> _WHAT THE EXERCISE ASKS_:
Wherever the string "display" occurs in a line of these records, report that line.

> _DATA EXTRACTS_:
::::::

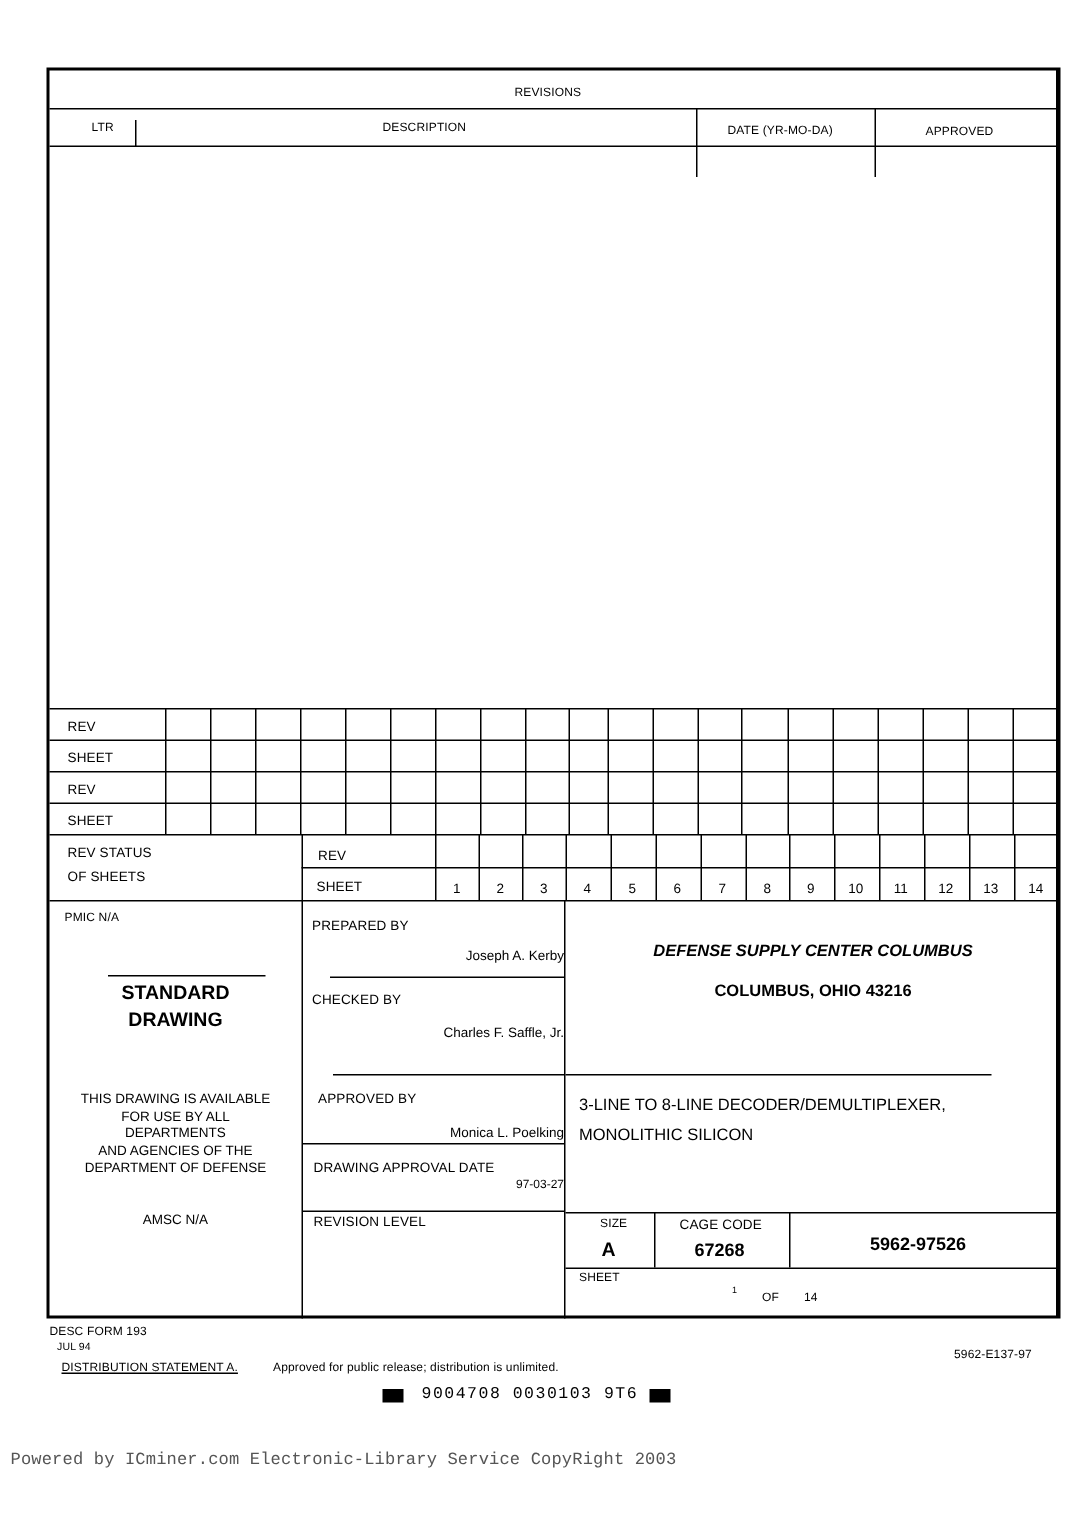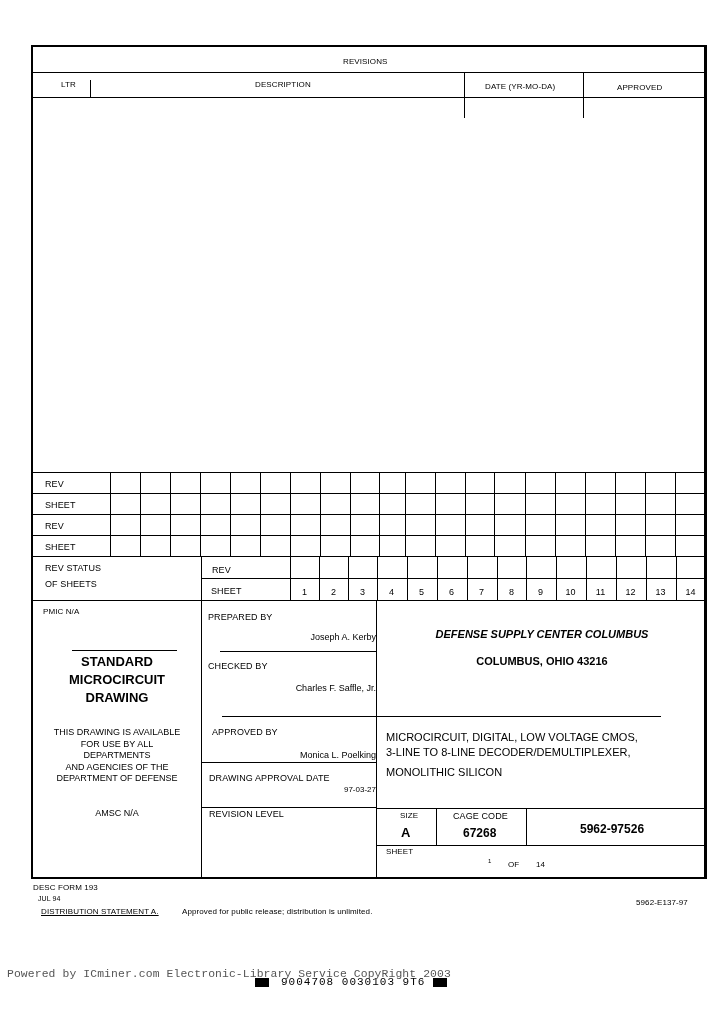--- a/index.html
+++ b/index.html
@@ -107,7 +107,6 @@
 <div class="hl" style="left:72px; top:650px; width:105px;"></div>
 <div class="abs bold center" style="left:33px; top:653px; width:168px; font-size:13px; line-height:18px;">
   <div>STANDARD</div>
-  <div>MICROCIRCUIT</div>
   <div>DRAWING</div>
 </div>
 <div class="abs center" style="left:33px; top:727px; width:168px; font-size:9px; line-height:11.5px;">

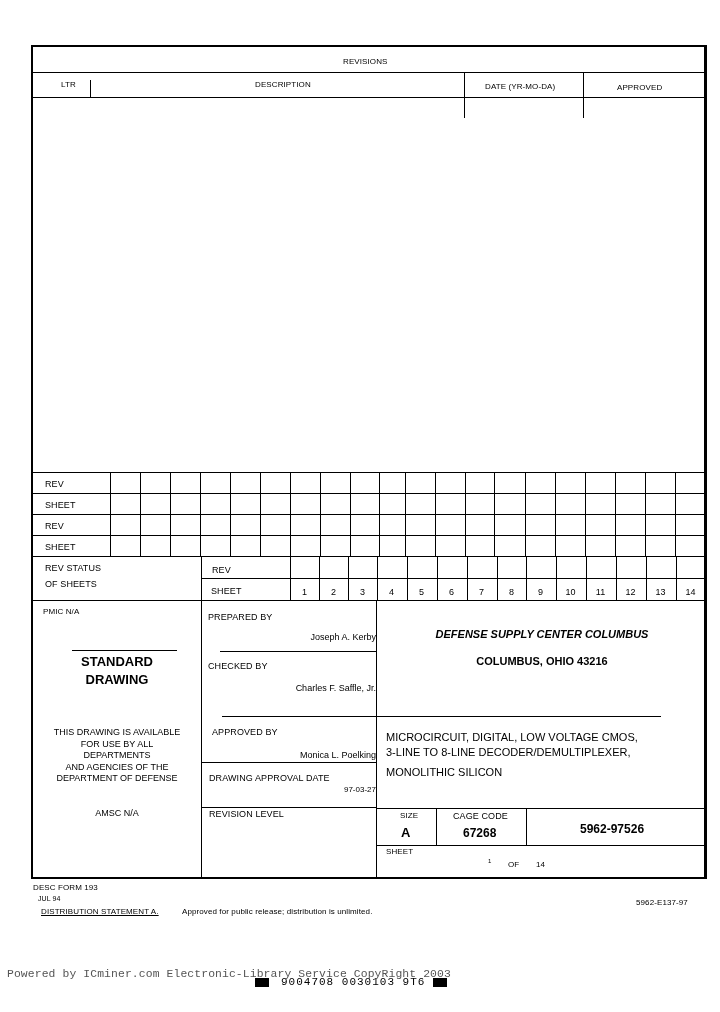--- a/index.html
+++ b/index.html
@@ -137,7 +137,6 @@
 <div class="hl" style="left:377px; top:716px; width:284px;"></div>
 
 <div class="abs" style="left:386px; top:730px; font-size:11px; line-height:15px;">
-  <div>MICROCIRCUIT, DIGITAL, LOW VOLTAGE CMOS,</div>
   <div>3-LINE TO 8-LINE DECODER/DEMULTIPLEXER,</div>
   <div style="margin-top:5px;">MONOLITHIC SILICON</div>
 </div>

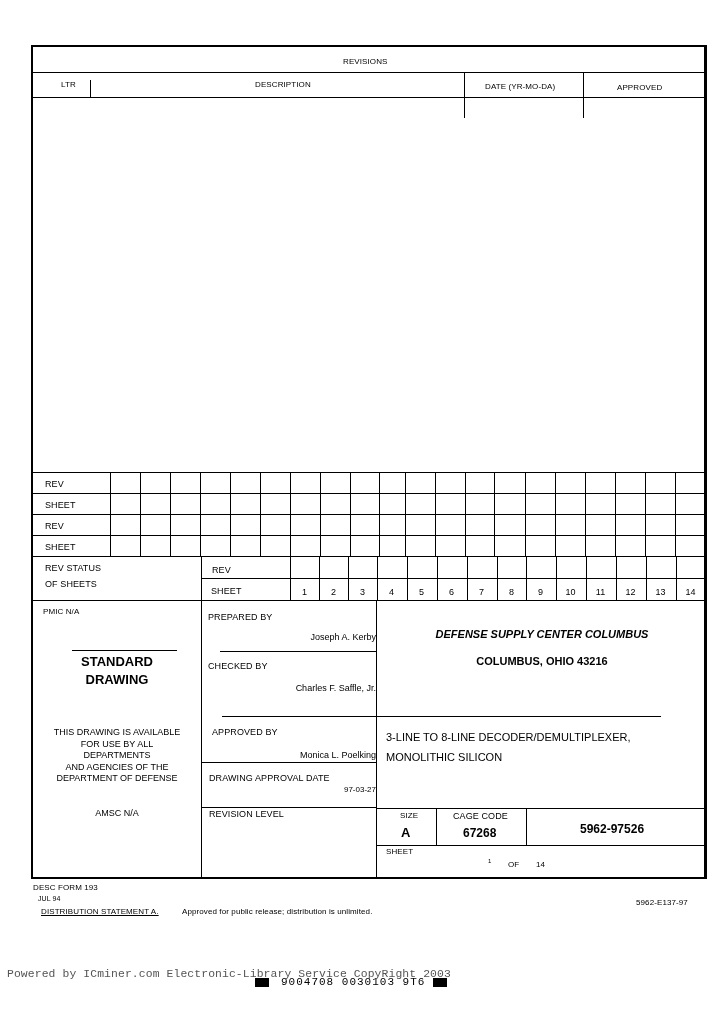--- a/index.html
+++ b/index.html
@@ -161,7 +161,7 @@
 <div class="lbl" style="left:182px; top:907px; font-size:8px;">Approved for public release; distribution is unlimited.</div>
 <div class="lbl" style="left:636px; top:898px; font-size:8px;">5962-E137-97</div>
 
-<div class="abs" style="left:255px; top:976px; height:12px; display:flex; align-items:center;text-align:center;">
+<div class="abs" style="left:255px; top:924px; height:12px; display:flex; align-items:center;text-align:center;">
   <span style="display:inline-block; width:14px; height:9px; background:#000; margin-right:12px;"></span>
   <span class="mono" style="font-size:11px; letter-spacing:1px;">9004708 0030103 9T6</span>
   <span style="display:inline-block; width:14px; height:9px; background:#000; margin-left:8px;"></span>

::::::

> _RESPONSE_:
-<div class="abs" style="left:255px; top:976px; height:12px; display:flex; align-items:center;text-align:center;">
+<div class="abs" style="left:255px; top:924px; height:12px; display:flex; align-items:center;text-align:center;">
   <span style="display:inline-block; width:14px; height:9px; background:#000; margin-right:12px;"></span>
   <span style="display:inline-block; width:14px; height:9px; background:#000; margin-left:8px;"></span>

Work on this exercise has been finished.